Freshly collected human blood samples stabilized with ethylenediamine tetraacetic acid (EDTA) was centrifuged (1600 rpm, 5 min) and the packed red blood cells (RBC) were washed four times with sterile isotonic PBS. 0.2 ml of packed RBC was diluted to 4 ml with PBS (5% hematocrit), incubated with different concentrations of ZnO-PEI NP in PBS (0.8 ml) at room temperature for 2 h. PBS and distilled water (0.8 ml) were used as negative and positive control respectively. The samples were centrifuged and the absorbance of the supernatant was measured at 541 nm (Cary 4000 UV-Vis spectrophotometer).

Toxicity of nanoparticles against peripheral blood mononuclear cell (PBMC)

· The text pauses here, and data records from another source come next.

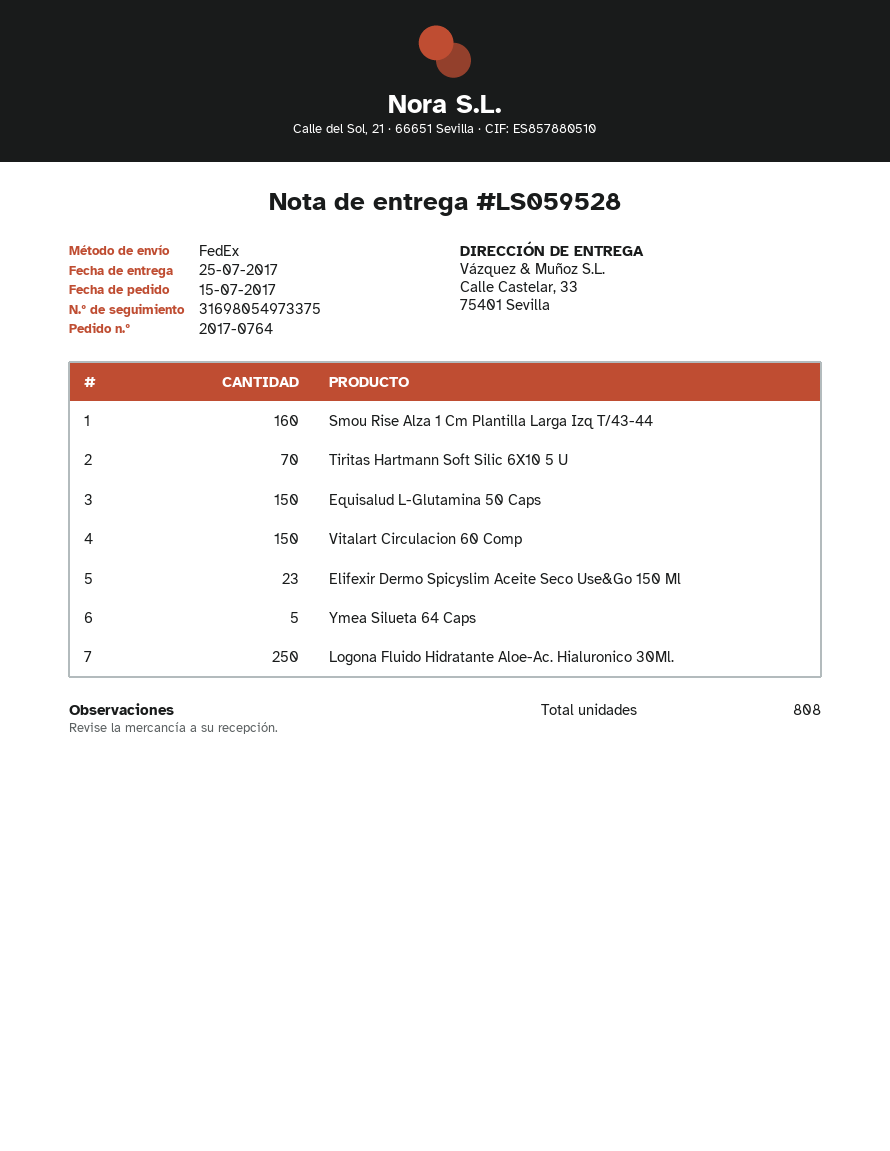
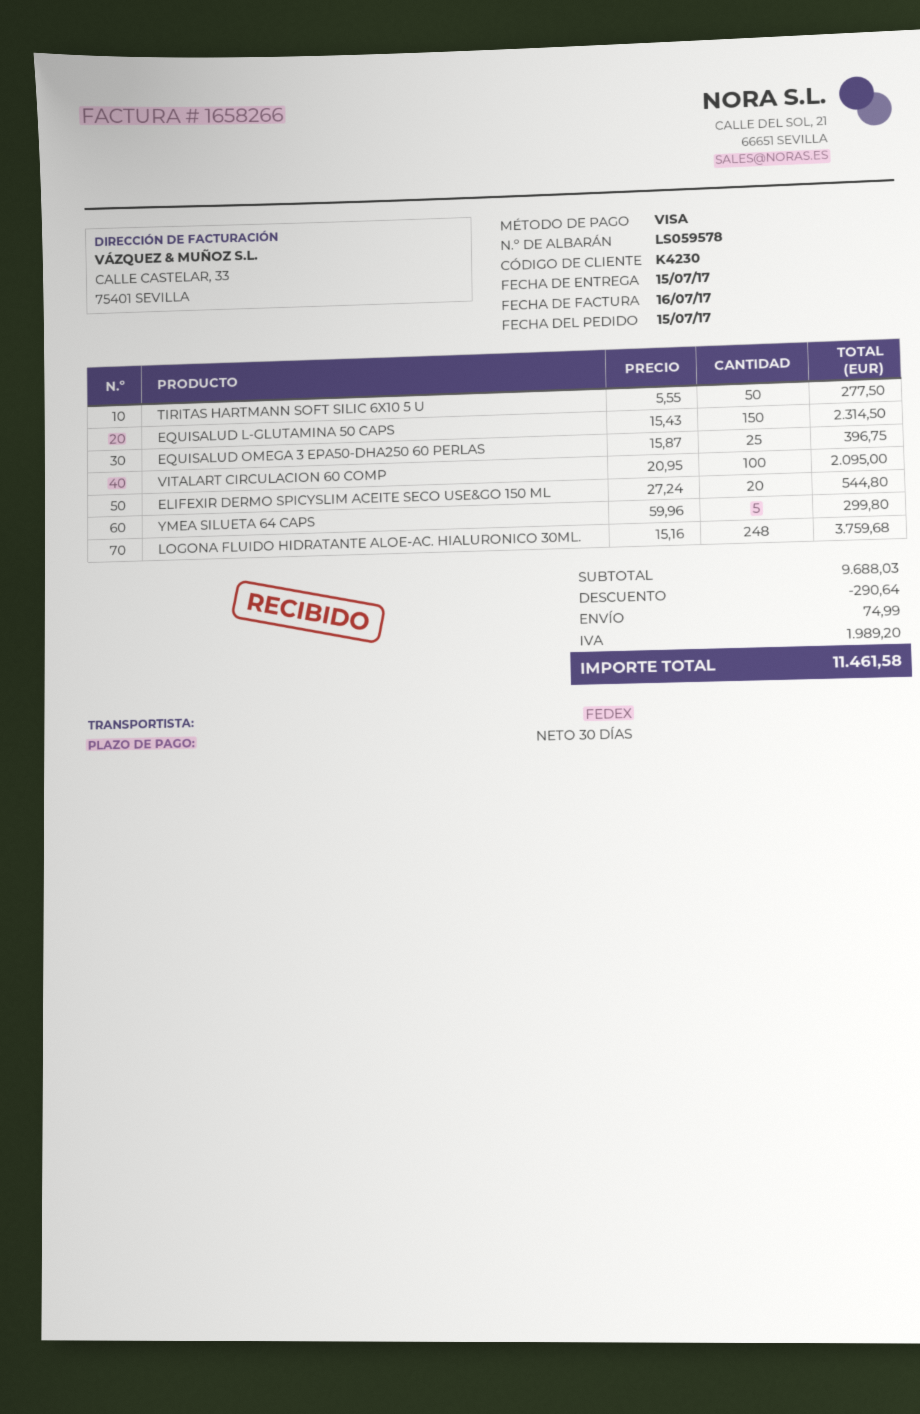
delivery note number: LS059528 -> LS059578
delivery date: 2017-07-25 -> 2017-07-15
Smou Rise Alza 1 Cm Plantilla Larga Izq T/43-44: 160 -> none
Tiritas Hartmann Soft Silic 6X10 5 U: 70 -> 50
Vitalart Circulacion 60 Comp: 150 -> 100
Elifexir Dermo Spicyslim Aceite Seco Use&Go 150 Ml: 23 -> 20
Logona Fluido Hidratante Aloe-Ac. Hialuronico 30Ml.: 250 -> 248
EQUISALUD OMEGA 3 EPA50-DHA250 60 PERLAS: none -> 25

In brief, PBMC were isolated from whole blood by centrifugation through Ficoll-Hypaque solution and were seeded equally in 6 well tissue culture grade plates containing RPMI-1640 media supplemented with 10% FBS (foetal bovine serum, Pan Biotech) and incubated at 37°C in a 5% CO2 incubator. PBMC cells were further treated with nano-particles at different concentrations ranging from 5–100 μg/ml for 3 h followed by double staining with fluorescein isothiocyanate (FITC)-conjugated annexin-V and propidium iodide (PI) or 7-aminoactinomycin D (7-AAD) using an apoptosis kit (Invitrogen). % of apoptotic cells were analyzed by flow cytometry using a FACS Calibur (Becton Dickinson) equipped with cell quest pro software (Becton Dickinson). The data were averaged over three identical experiments.

Results

Synthesis and characterization of ZnO-PEI NP

The ZnO NPs were prepared according to the modified sol-gel route, subsequently modified with trisodium citrate, followed by PEI capping (Figure S1a, Supporting information) as described previously [23], [24]. The NPs were characterized using high resolution transmission electron microscopy (HRTEM) and Fourier transform infrared spectroscopy (FT-IR). The average size of the NP was found to be 20 nm with a core size ∼7 nm (Figure S1b). The presence of PEI on the surface of ZnO NP was confirmed by FT-IR (Figure S1c), which showed twin peaks at 1587 and 1388 cm−1 and broad peak at 3200–3400 cm−1 region coming from PEI. The sharp peak at 1587 cm−1 is assigned to N-H bending mode of the amine group overlapped with the C-H bending mode of the methylene (-CH2) group. The peak at 1388 cm−1 is due to the C-H bending vibration of the methyl (-CH3) group. The symmetric and asymmetric stretching modes of N-H appear at higher frequency located around 3389 and 3250 cm−1. The FT-IR spectrum also has a typical metal oxide (Zn-O) peak at 465 cm−1, indicating the formation of ZnO NP.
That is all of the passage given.